To learn more about how other states are using their ARP ESSER funding, check out this interactive resource from The 74 Million

ARP Homeless Children and Youth Plan

As part of the American Rescue Plan Act, $800 million was set aside for state education agencies and school districts to provide wraparound services for homeless students who have been disproportionately affected by the pandemic. This fund is known as ARP-HCY. Alabama will receive a total of $13.2 million from the ARP-HCY fund. This includes 25%, or $3.3 million, from the first round and the remaining 75%, or $9.9 million from the second, which will be released October 1. The state’s ARP-HCY plan was due to the U.S. Department of Education on September 7. Of these funds, 75% or $9.9 million, is the minimum amount that is required to be allocated to local districts. 
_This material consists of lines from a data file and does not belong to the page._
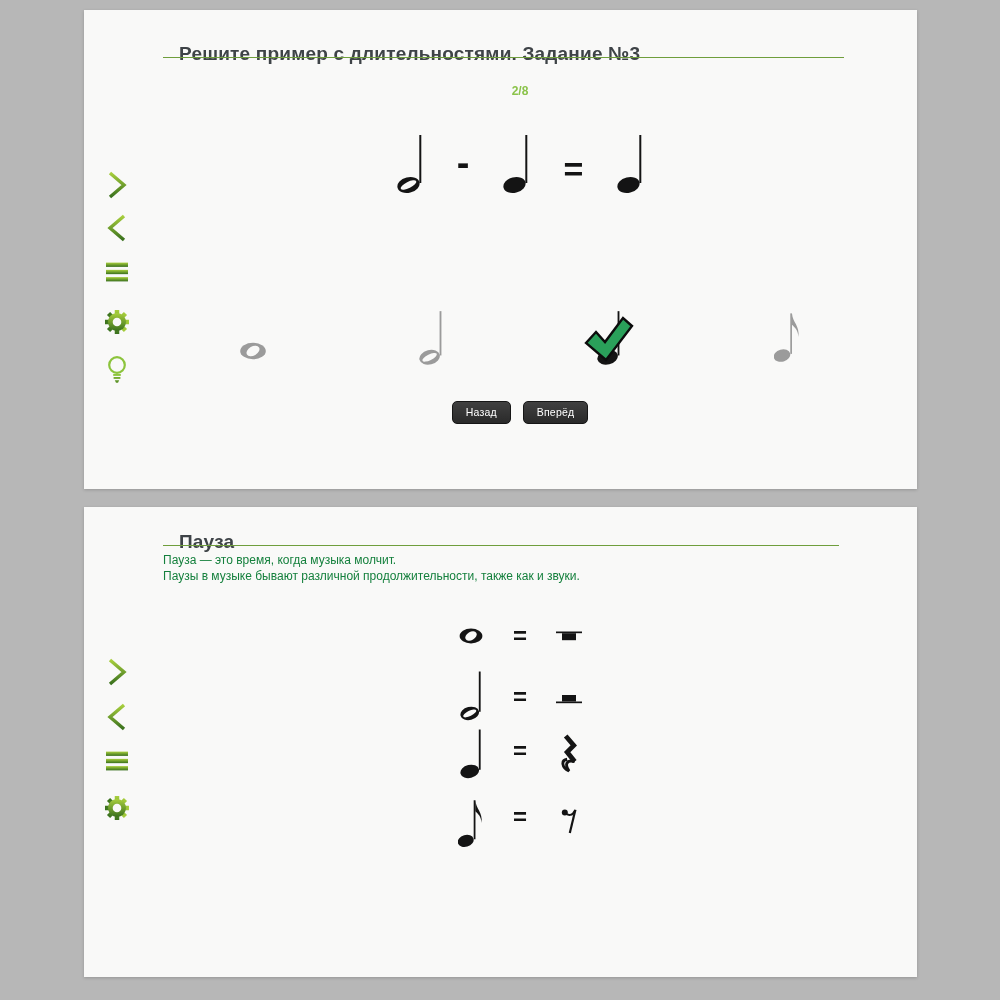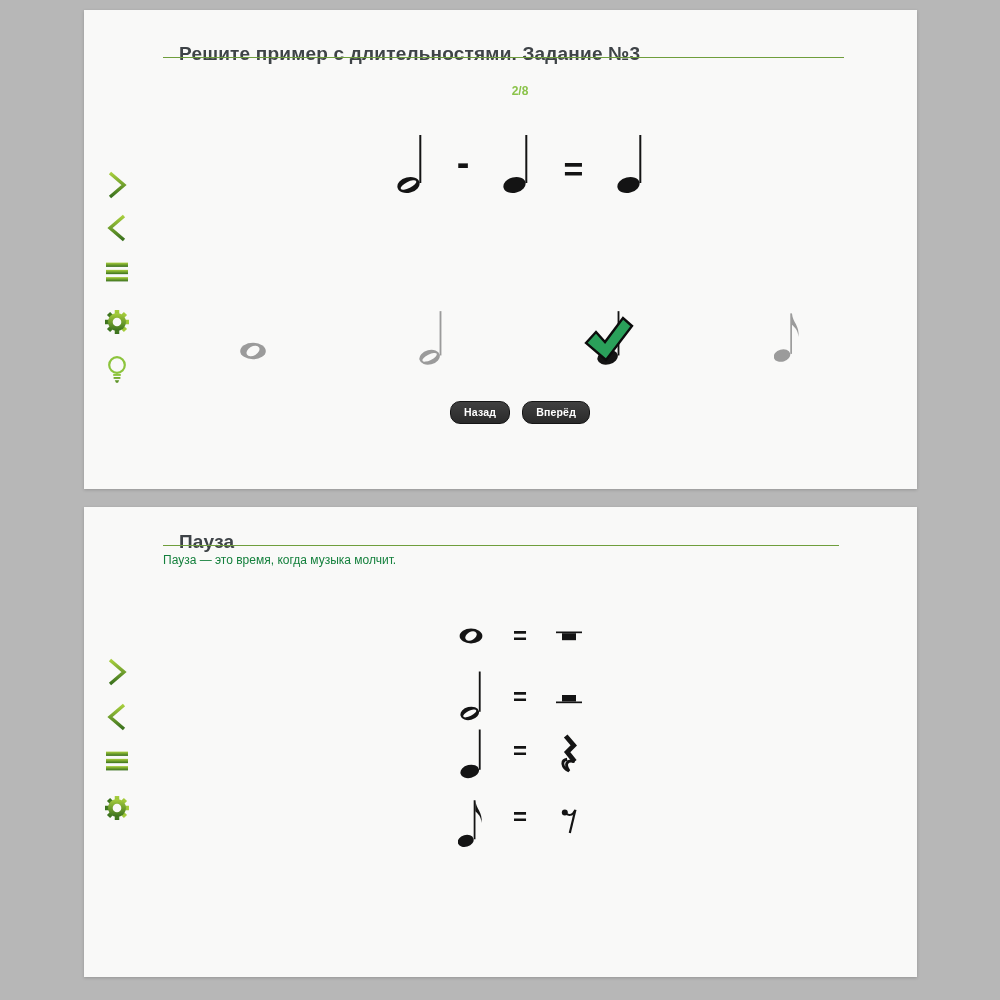--- a/index.html
+++ b/index.html
@@ -67,9 +67,9 @@
     top:369px; display:flex; justify-content:center; gap:12px;
   }
   .nav-buttons button {
-    font-family:inherit; font-size:10.5px; font-weight:700; color:#fff;
+    font-family:inherit; font-size:10.5px; font-weight:400; color:#fff;
     background:linear-gradient(#404040,#2a2a2a);
-    border:1px solid #161616; border-radius:10px;
+    border:1px solid #161616; border-radius:5px;
     padding:4px 13px 5px; cursor:pointer; letter-spacing:.2px;
   }
 

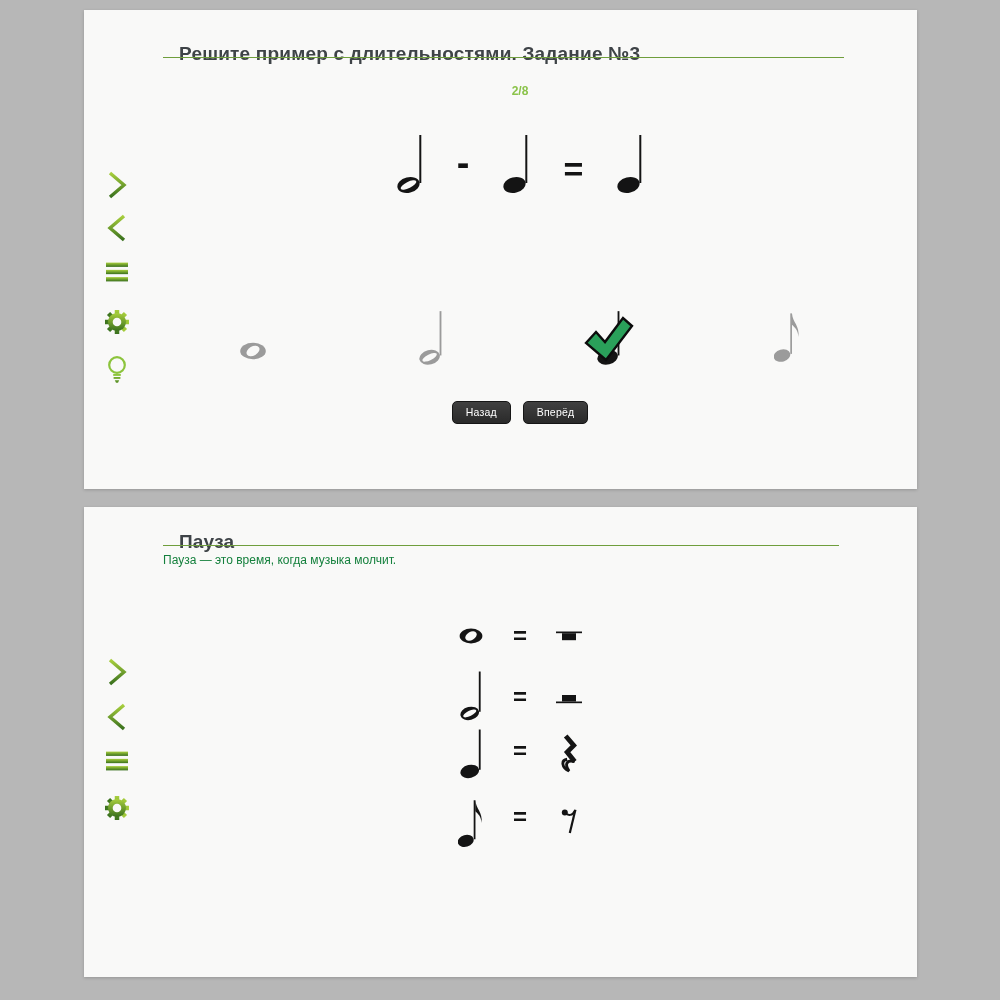--- a/index.html
+++ b/index.html
@@ -252,6 +252,7 @@
 
   <p class="para">
     <span>Пауза — это время, когда музыка молчит.</span><br>
+    <span>Паузы в музыке бывают различной продолжительности, также как и звуки.</span>
   </p>
 
   <div class="si" id="p2-next">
The state’s ARP-HCY plan included the following action items: 

  • Providing training, technical assistance, capacity-building, and engagement for districts
  • Hiring 4 part-time Regional Homeless Liaisons to support district homeless liaisons
  • Providing annual training sessions to district liaisons
  • Partnering with 2-1-1 Connect Alabama/United Way Alabama to screen people for homelessness and provide them resources
  • Purchasing McKinney-Vento Liaison Credentialing Course for districts to train staff on identifying homeless students, resources to help them, and how to be in compliance with federal law

Alabama’s ARP-HCY plan is still pending approval, but you can read the plan submitted by the state here. Like ARP ESSER money, ARP-HCY funds will be available for use until September 30, 2024. 

District Support for ARP Plans and Spending

In Alabama’s ARP ESSER Plan, the state department also had to describe how they will support local school districts, or local education agencies (LEAs), with their ARP plans.

ARP Use of Funds Plan: ALSDE released two guidance documents for districts for ESSER II, which districts were also required to submit applications for. The Road to Recovery: Consolidated Plan and Application Guide, along with the Road to Recovery: Additional Resources Guide were released to districts early 2021. ALSDE has not put out separate guidance specifically for ARP ESSER funds. 

ARP-HCY Applications: The first round of ARP-HCY funds were distributed to districts as the state received the money in spring 2021. For the second round of funding, districts were allowed to opt in or out of the funding, and any district that did not respond by the deadline was automatically opted in. Districts were not required to complete a formal application to receive funds from the 2nd round, but were asked to complete a survey when they opted in. 

So What? Takeaways for Families and Communities 

For students, parents, and families, information is helpful, but resources that provide ways for families to improve their child’s education are needed. One thing that we will do throughout the COVID School Spending series is provide potential questions that students, families, and educators can ask local leaders about their district ARP plans.

Today’s question is: 

“I found out that the state department of education is providing grants for afterschool and summer programs to districts across the state. Has our district applied for one of these afterschool and summer grants? Are they partnering with any community organizations to provide them? If so, how can my child(ren) participate?”